I am a beginner in Python and tried hard to find an answer here before I ask this question. I have different designs that have a couple of photos, and I want to compare their hamming distances. But I don't wanna compare the images of same design file which are located in the same folder. I make the comparison based on a library called Imagehash. After comparing the different combination of images, I want to keep the ones with the highest hamming distance score. Let me explain what I want with a simple example:
In folder table there are three images: table_1.jpg, table_2.jpg, table_3.jpg In folder chair two images: chair_1.jpg, chair_2.jpg
What I want to get is the file path of the files(which I can do) to, later on, use Image.open() and imagehash.phash functions. Combinations should look like this:
(table_1.jpg, chair_1.jpg), (table_1.jpg, chair_2.jpg), (table_2.jpg, chair_1.jpg ), (table_2.jpg, chair_2.jpg), (table_3.jpg, chair_1.jpg), (table_3.jpg, chair_2.jpg)
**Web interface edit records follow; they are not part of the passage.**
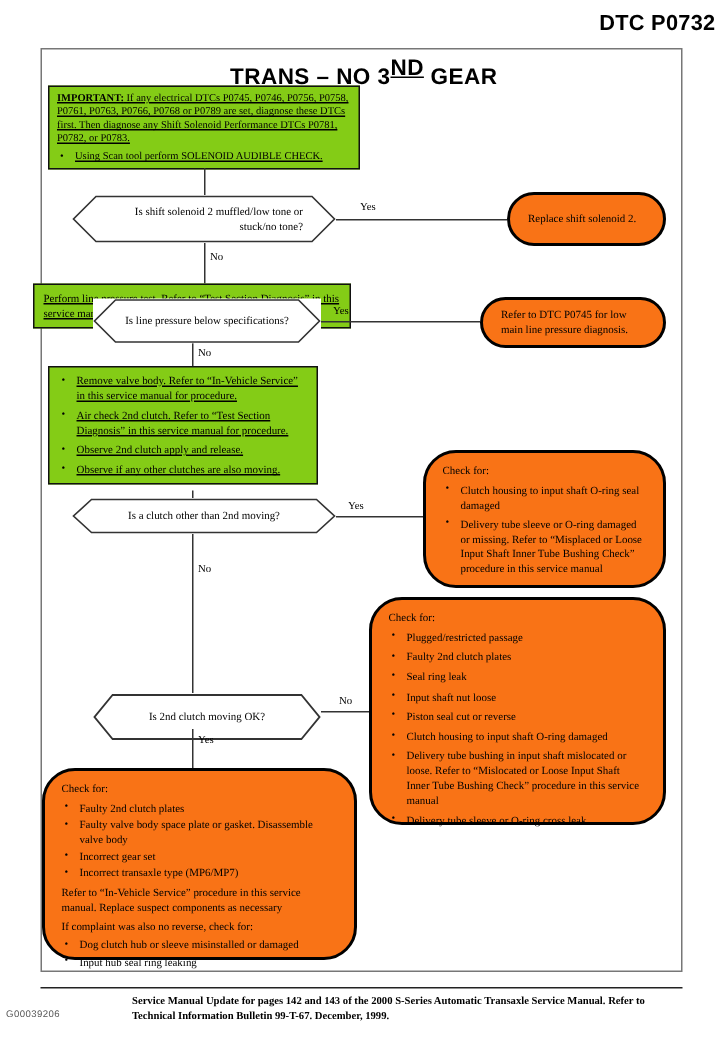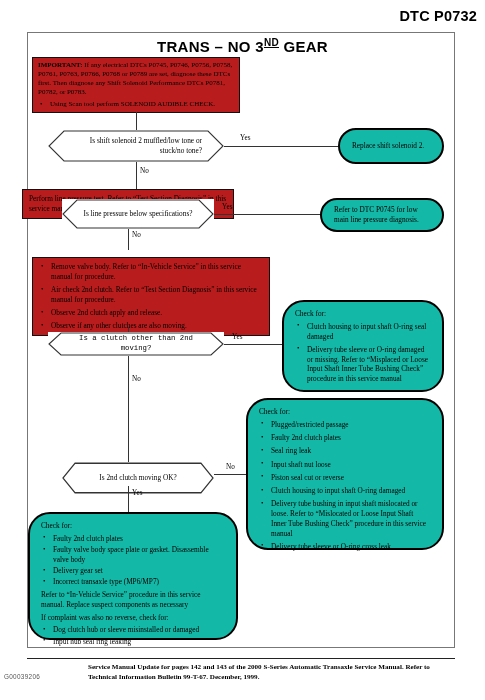"ND" .chart-title sup { font-size: 10px -> 15px }
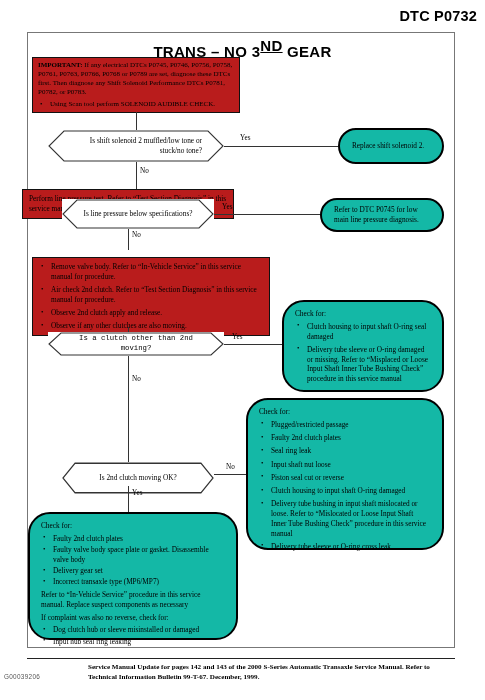"IMPORTANT: If any electrical DTCs" .rect { background: #b91c1c -> #84cc16; text-decoration: none -> underline }
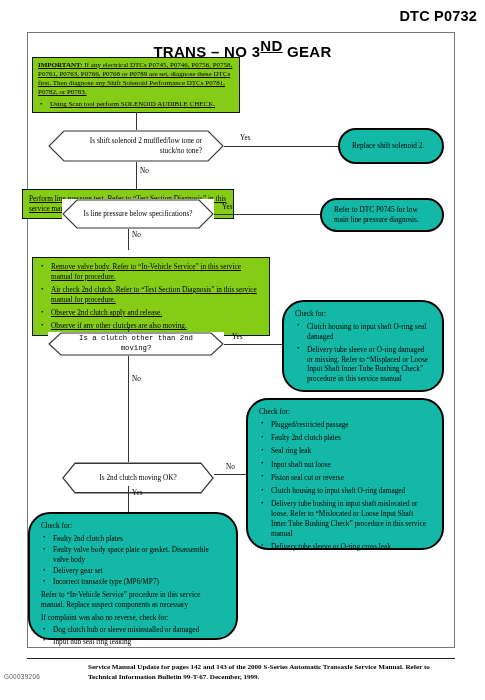"Replace shift solenoid 2." .stad { background: #14b8a6 -> #f97316 }
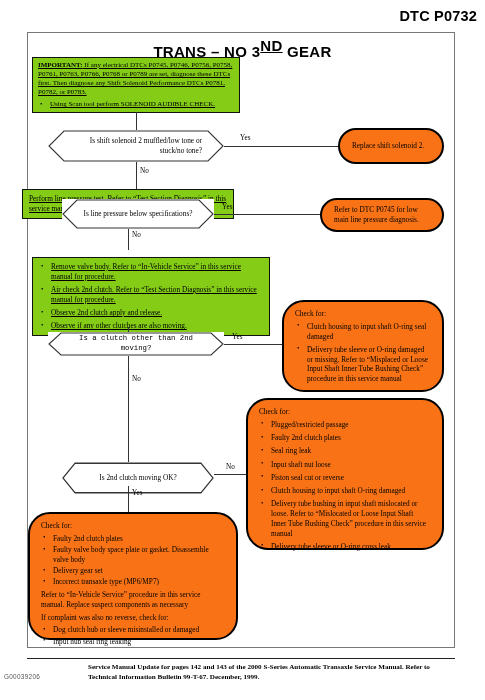"Remove valve body. Refer to" div.node { top: 257px -> 244px; width: 238px -> 180px }
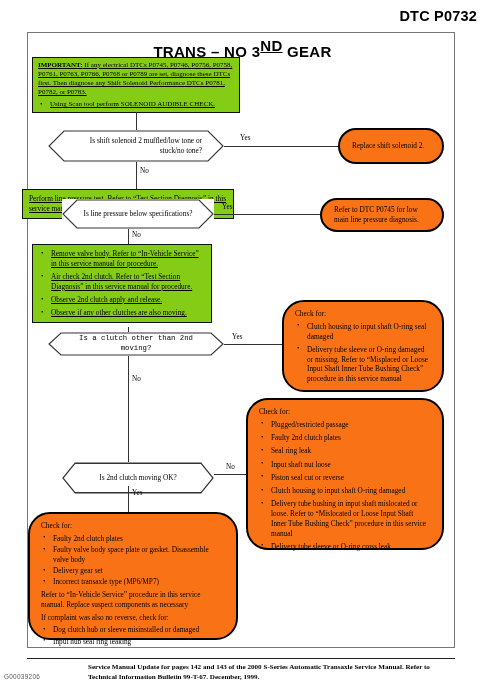"Is a clutch other than" div.hexlbl { font-family: Liberation Mono, monospace -> none }
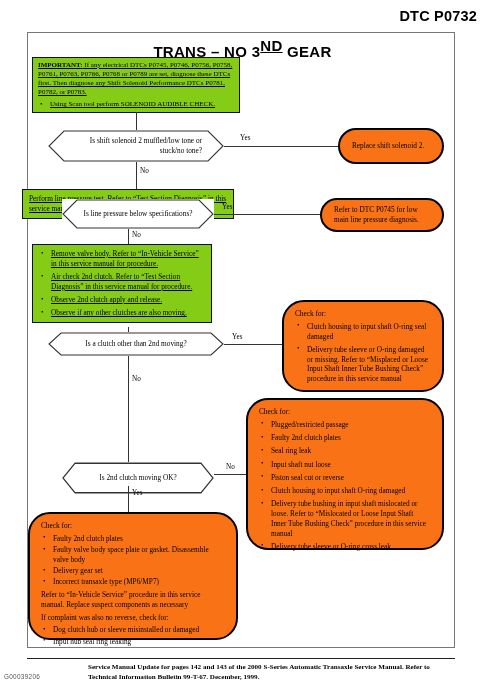"Delivery gear set" li { text: Delivery -> Incorrect }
Then I have to split after "_", and use groupby and itemgetter, I guess
You need itertools.product
to calculate the tuples you want :
from itertools import product
table = ['table_1.jpg', 'table_2.jpg', 'table_3.jpg']
chair = ['chair_1.jpg', 'chair_2.jpg']
print(list(product(table, chair)))
# [('table_1.jpg', 'chair_1.jpg'), ('table_1.jpg', 'chair_2.jpg'), ('table_2.jpg', 'chair_1.jpg'), ('table_2.jpg', 'chair_2.jpg'), ('table_3.jpg', 'chair_1.jpg'), ('table_3.jpg', 'chair_2.jpg')]
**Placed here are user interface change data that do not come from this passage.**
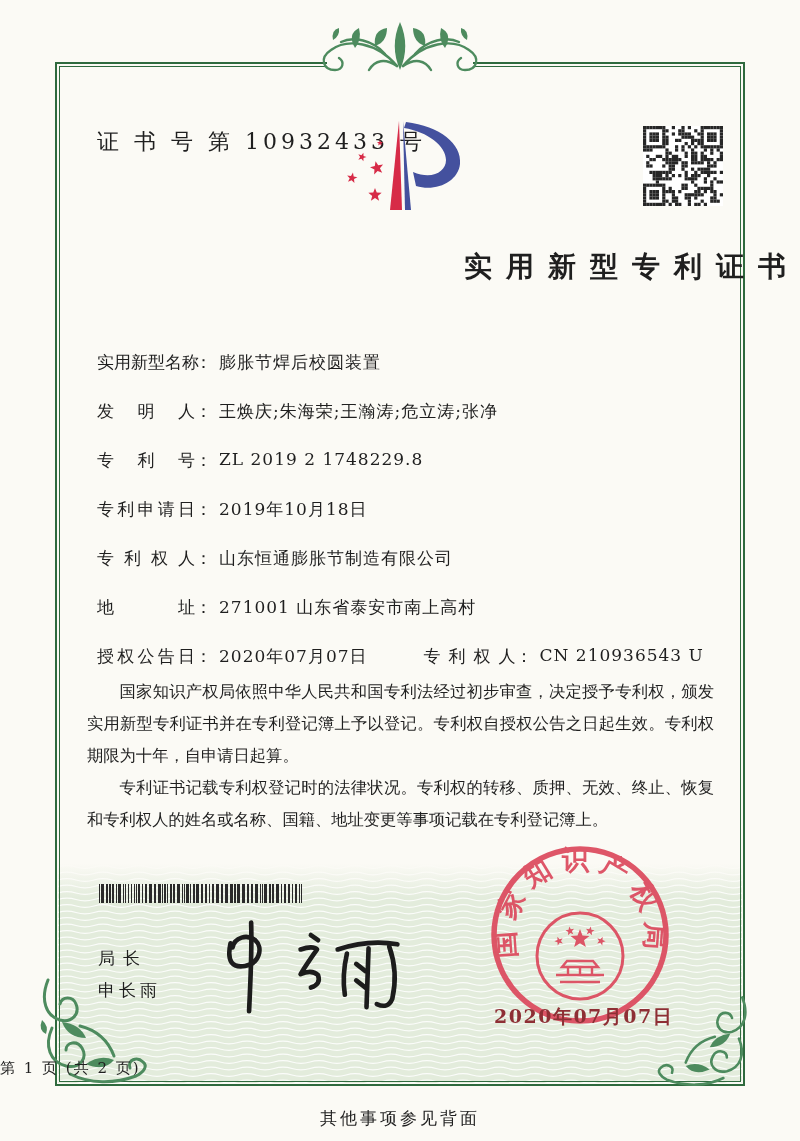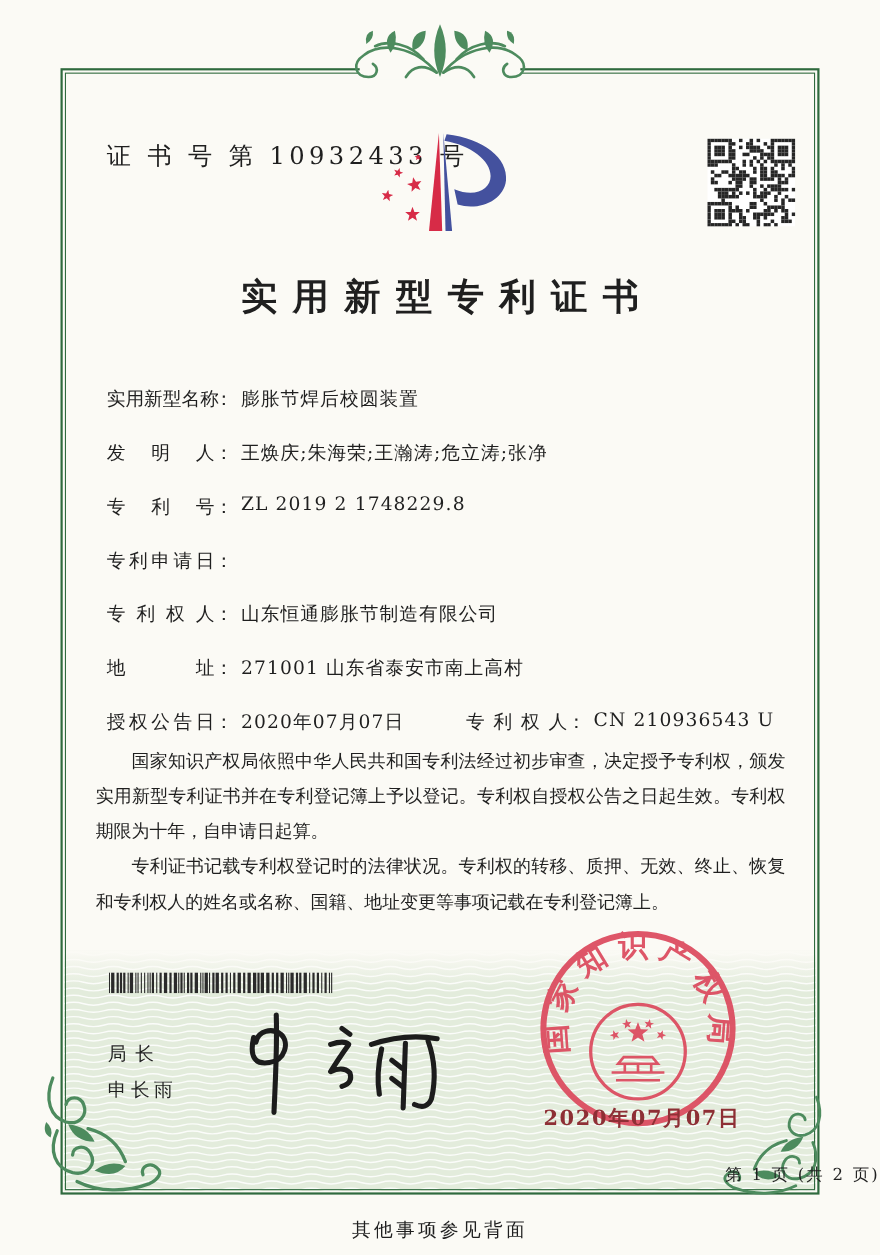"实用新型专利证书" .title { font-size: 33px -> 28px; text-align: center -> right }
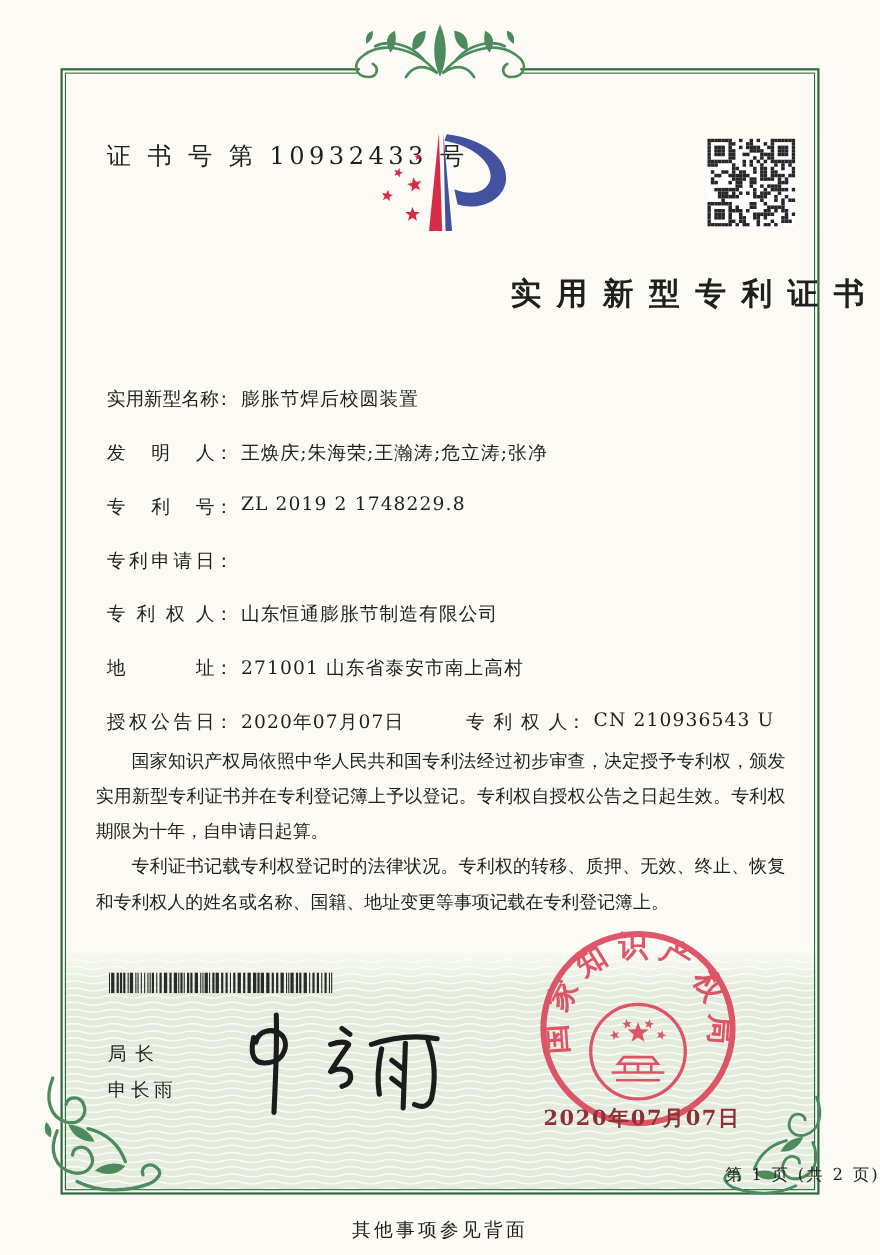"2019年10月18日" span.fvalue { html: none -> <span>2019年10月18日</span> }
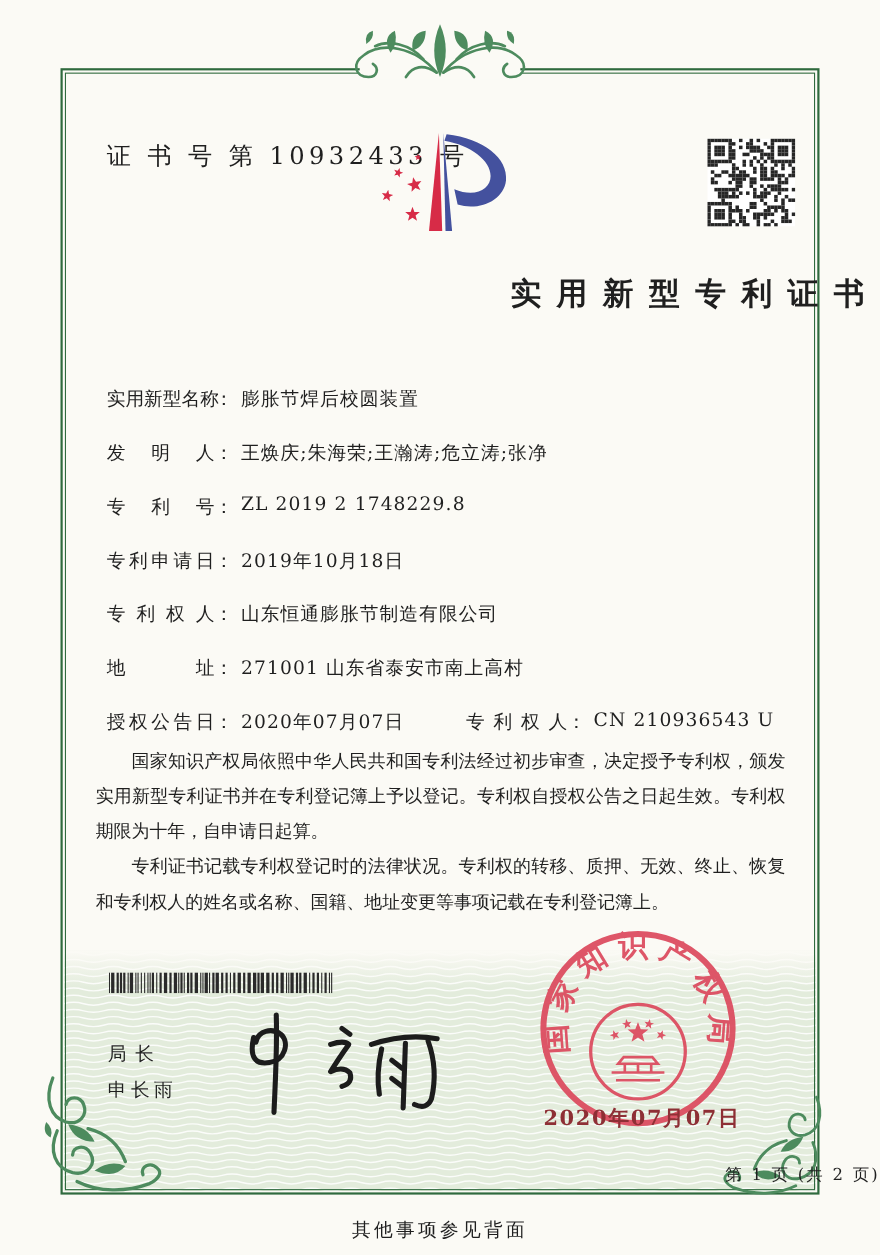"第 1 页 (共 2" .page-note { text-align: right -> left }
If the fillenames are all in the same list, you can use combinations
and check that the elements don't have the same beginning :
from itertools import combinations
filenames = ['table_1.jpg', 'table_2.jpg', 'table_3.jpg', 'chair_1.jpg', 'chair_2.jpg']
print [(x,y) for x,y in combinations(filenames, 2) if x.split('_')[0] != y.split('_')[0]]
# [('table_1.jpg', 'chair_1.jpg'), ('table_1.jpg', 'chair_2.jpg'), ('table_2.jpg', 'chair_1.jpg'), ('table_2.jpg', 'chair_2.jpg'), ('table_3.jpg', 'chair_1.jpg'), ('table_3.jpg', 'chair_2.jpg')]